RECORDS FOR THE EXERCISE:
#####

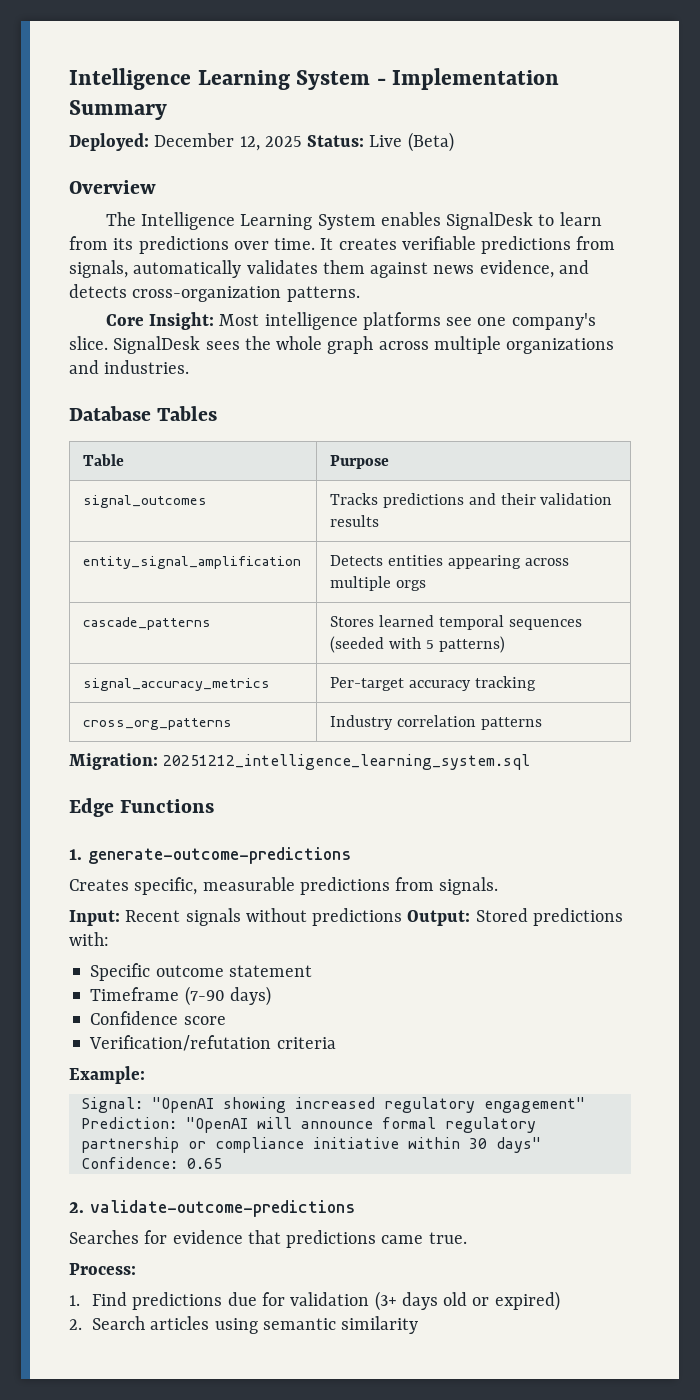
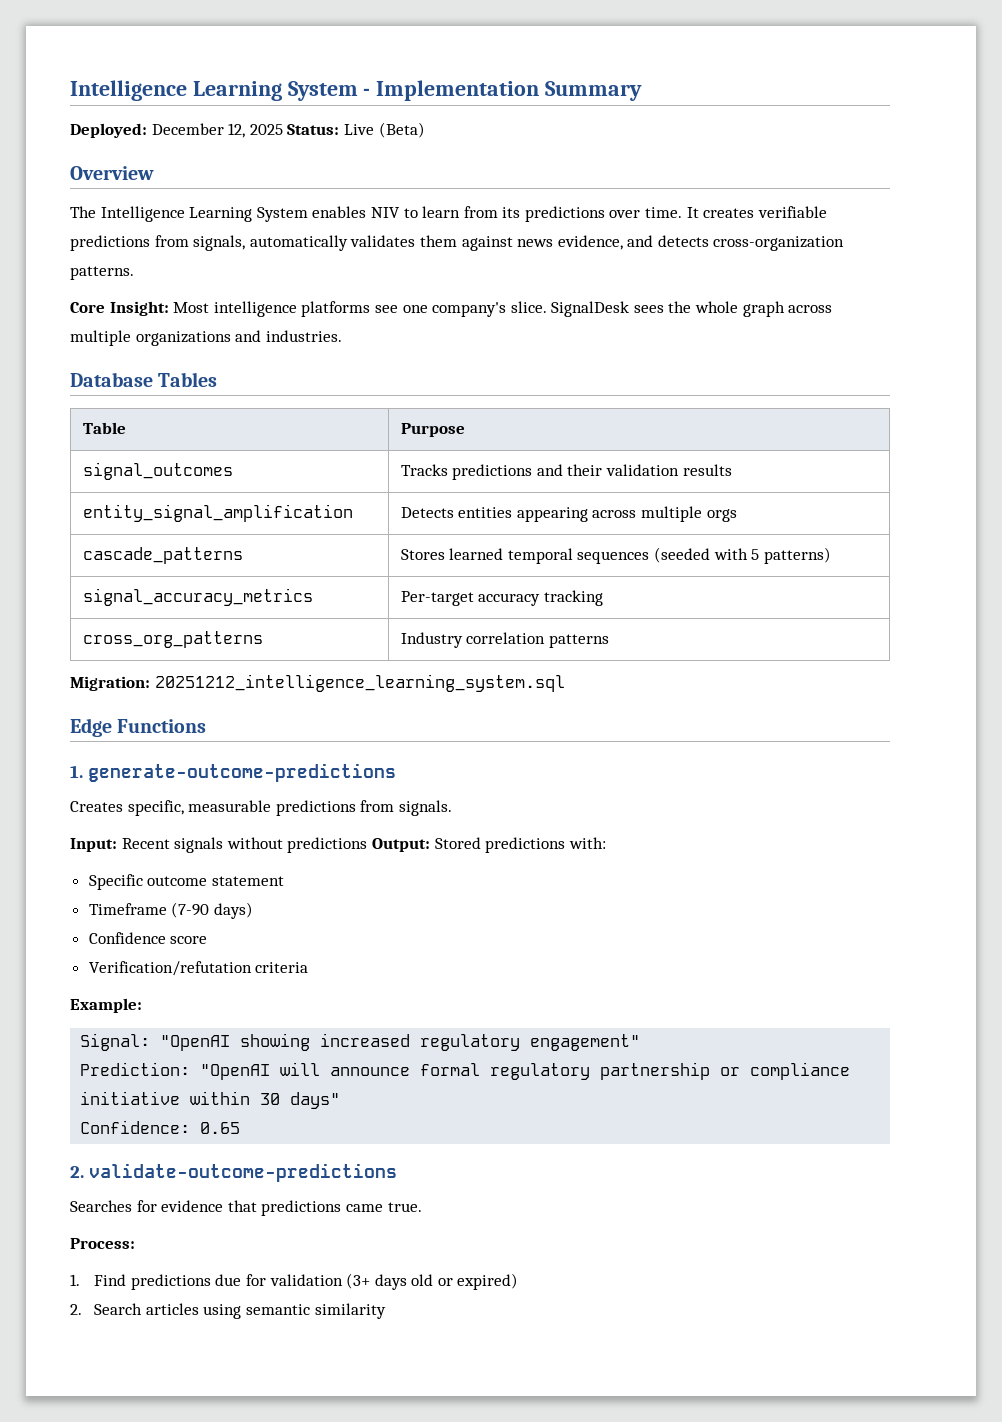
- The Intelligence Learning System enables SignalDesk to learn from its predictions over time.
+ The Intelligence Learning System enables NIV to learn from its predictions over time.

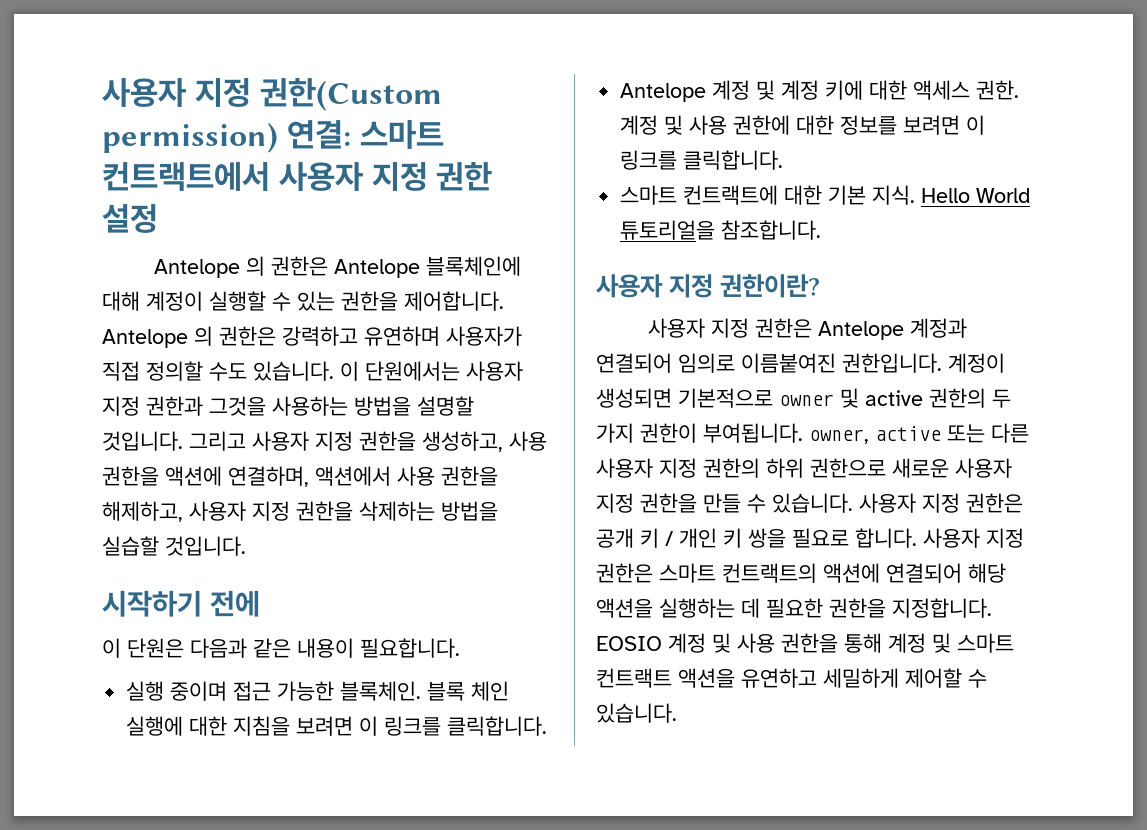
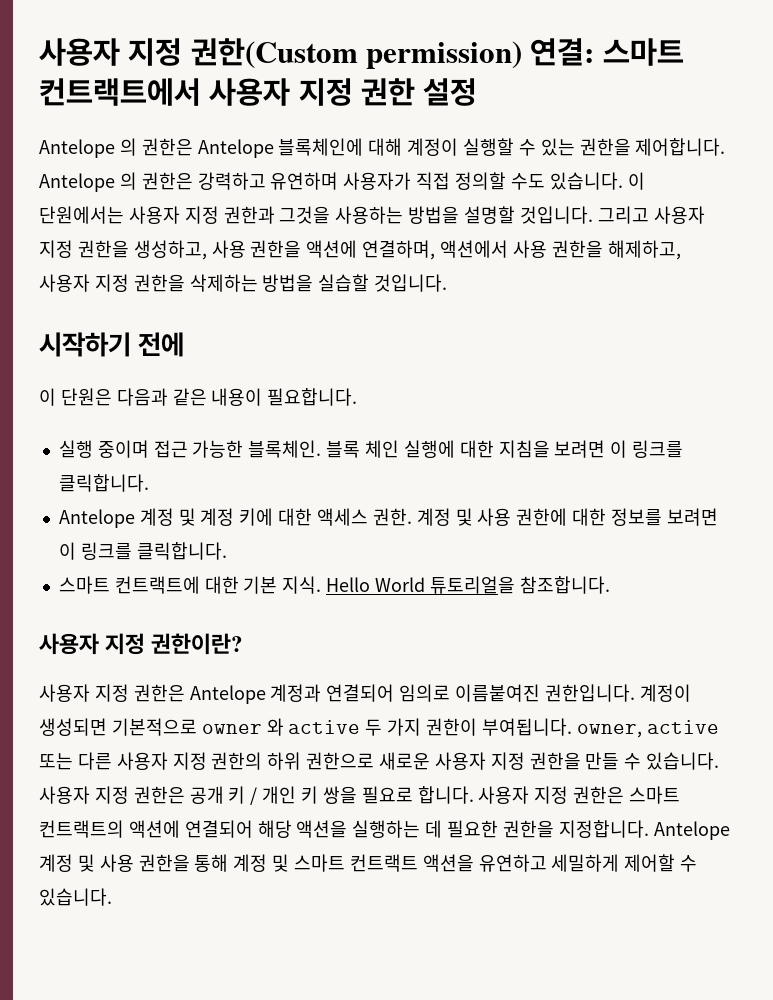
- 계정이 생성되면 기본적으로 owner 및 active 권한의 두 가지 권한이 부여됩니다. owner, active 또는 다른 사용자 지정 권한의 하위 권한으로 새로운 사용자 지정 권한을 만들 수 있습니다.
+ 계정이 생성되면 기본적으로 owner 와 active 두 가지 권한이 부여됩니다. owner, active 또는 다른 사용자 지정 권한의 하위 권한으로 새로운 사용자 지정 권한을 만들 수 있습니다.
- EOSIO 계정 및 사용 권한을 통해 계정 및 스마트 컨트랙트 액션을 유연하고 세밀하게 제어할 수 있습니다.
+ Antelope 계정 및 사용 권한을 통해 계정 및 스마트 컨트랙트 액션을 유연하고 세밀하게 제어할 수 있습니다.

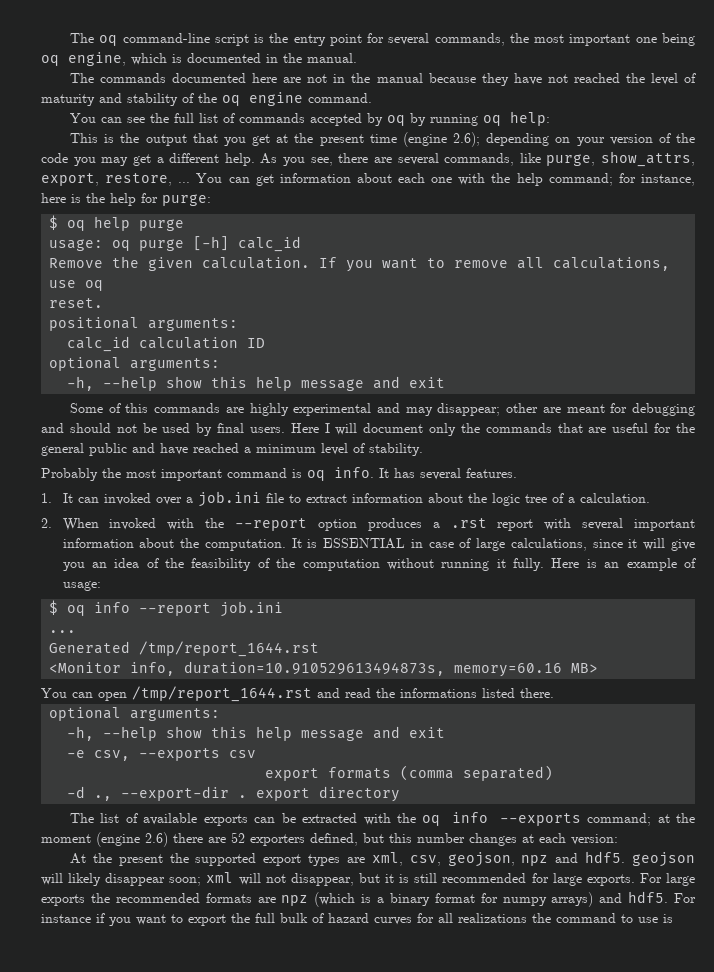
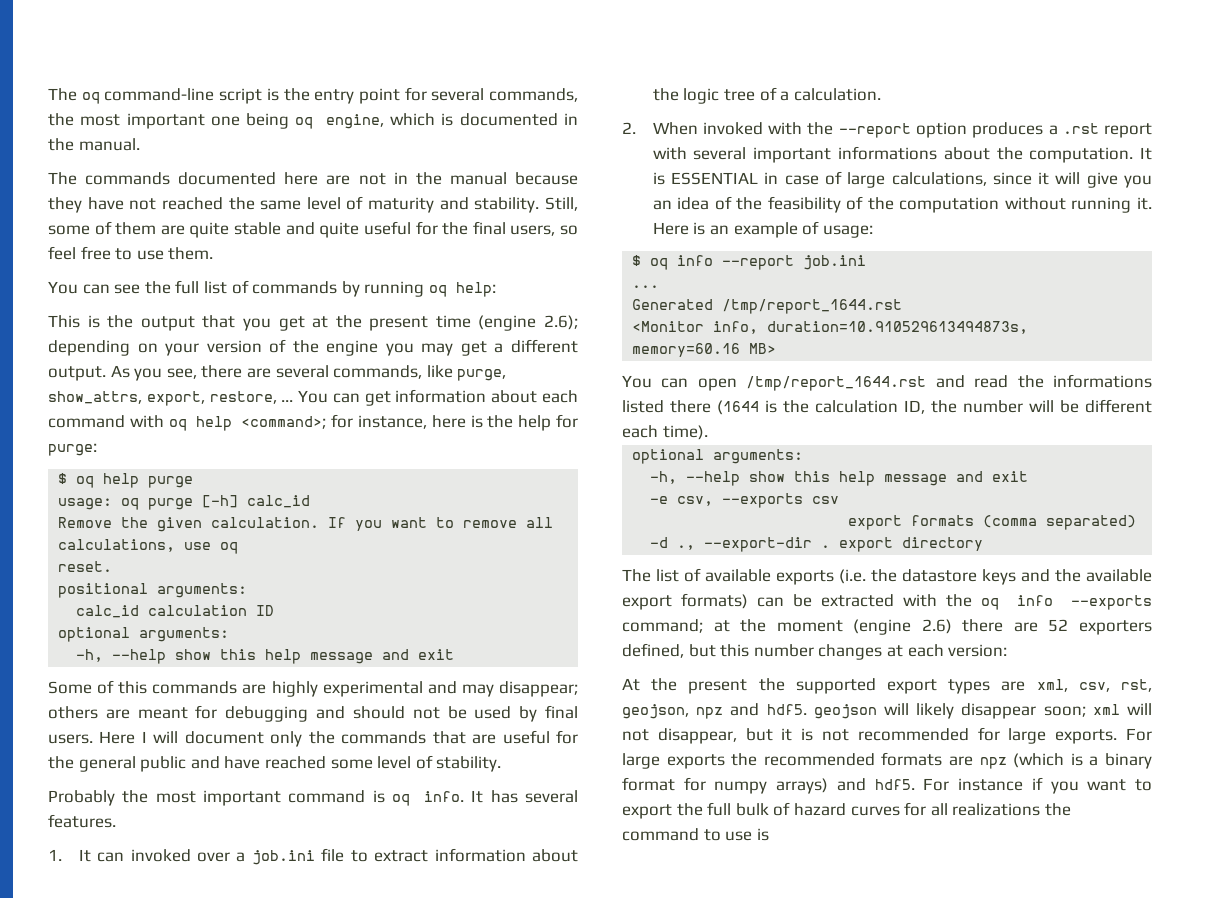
- The commands documented here are not in the manual because they have not reached the level of maturity and stability of the oq engine command.
+ The commands documented here are not in the manual because they have not reached the same level of maturity and stability. Still, some of them are quite stable and quite useful for the final users, so feel free to use them.
- You can see the full list of commands accepted by oq by running oq help:
+ You can see the full list of commands by running oq help:
- This is the output that you get at the present time (engine 2.6); depending on your version of the code you may get a different help.
+ This is the output that you get at the present time (engine 2.6); depending on your version of the engine you may get a different output.
- You can get information about each one with the help command; for instance, here is the help for purge:
+ You can get information about each command with oq help <command>; for instance, here is the help for purge:
- Some of this commands are highly experimental and may disappear; other are meant for debugging and should not be used by final users.
+ Some of this commands are highly experimental and may disappear; others are meant for debugging and should not be used by final users.
- Here I will document only the commands that are useful for the general public and have reached a minimum level of stability.
+ Here I will document only the commands that are useful for the general public and have reached some level of stability.
- 2. When invoked with the --report option produces a .rst report with several important information about the computation.
+ 2. When invoked with the --report option produces a .rst report with several important informations about the computation.
- It is ESSENTIAL in case of large calculations, since it will give you an idea of the feasibility of the computation without running it fully.
+ It is ESSENTIAL in case of large calculations, since it will give you an idea of the feasibility of the computation without running it.
- You can open /tmp/report_1644.rst and read the informations listed there.
+ You can open /tmp/report_1644.rst and read the informations listed there (1644 is the calculation ID, the number will be different each time).
- The list of available exports can be extracted with the oq info --exports command; at the moment (engine 2.6) there are 52 exporters defined, but this number changes at each version:
+ The list of available exports (i.e. the datastore keys and the available export formats) can be extracted with the oq info --exports command; at the moment (engine 2.6) there are 52 exporters defined, but this number changes at each version:
- At the present the supported export types are xml, csv, geojson, npz and hdf5. geojson will likely disappear soon; xml will not disappear, but it is still recommended for large exports.
+ At the present the supported export types are xml, csv, rst, geojson, npz and hdf5. geojson will likely disappear soon; xml will not disappear, but it is not recommended for large exports.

#####

PROBLEM REQUIREMENTS:
As the answer, set down only the lines from the data above between the one holding "- You can get" and the one holding "different each time).", inclusive, exactly as they read.

SOLUTION BELOW:
- You can get information about each one with the help command; for instance, here is the help for purge:
+ You can get information about each command with oq help <command>; for instance, here is the help for purge:
- Some of this commands are highly experimental and may disappear; other are meant for debugging and should not be used by final users.
+ Some of this commands are highly experimental and may disappear; others are meant for debugging and should not be used by final users.
- Here I will document only the commands that are useful for the general public and have reached a minimum level of stability.
+ Here I will document only the commands that are useful for the general public and have reached some level of stability.
- 2. When invoked with the --report option produces a .rst report with several important information about the computation.
+ 2. When invoked with the --report option produces a .rst report with several important informations about the computation.
- It is ESSENTIAL in case of large calculations, since it will give you an idea of the feasibility of the computation without running it fully.
+ It is ESSENTIAL in case of large calculations, since it will give you an idea of the feasibility of the computation without running it.
- You can open /tmp/report_1644.rst and read the informations listed there.
+ You can open /tmp/report_1644.rst and read the informations listed there (1644 is the calculation ID, the number will be different each time).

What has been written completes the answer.